Using a unique dataset, this paper examines the extent to which streets named after prominent Confederate generals reflect an area’s racial animus toward blacks and are related to black-white labor market differentials. The analysis shows that Confederate streets are positively associated with a proxy for historical racial animus. Specifically, I show that areas that experienced more historical lynchings have more streets named after prominent Confederate generals today. Examining individual-level data show that blacks who reside in areas that have a relatively higher number of Confederate streets are less likely to be employed, more likely to be employed in low-status occupations, and have lower wages compared to whites. This relationship holds after accounting for levels of educational attainment and race-specific quality of education.
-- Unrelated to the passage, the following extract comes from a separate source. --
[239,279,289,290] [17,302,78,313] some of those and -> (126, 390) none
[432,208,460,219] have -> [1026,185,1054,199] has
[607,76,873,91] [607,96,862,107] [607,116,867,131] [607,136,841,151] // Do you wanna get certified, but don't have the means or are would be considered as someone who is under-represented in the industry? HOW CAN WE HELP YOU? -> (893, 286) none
I find no evidence that geographic sorting explains these results. Investigating whether these results extend to other groups show that Confederate streets are associated with employment, occupational status, and wage differentials between other minorities and whites.

Speaker Bio:

Jhacova Williams is an associate economist at the RAND Corporation. She is an applied microeconomist focusing primarily on economic history and cultural economics. Her previous work has examined Southern culture and the extent to which historical events have impacted the political behavior and economic outcomes of Southern Black people. Recent examples include historical lynchings and the political participation of Black people; and Confederate symbols and labor market differentials. She has also done a series of projects investigating the role of structural racism in shaping racial economic disparities in labor markets. Her work has used various research designs to assess causal effects. She received her Ph.D. from Louisiana State University.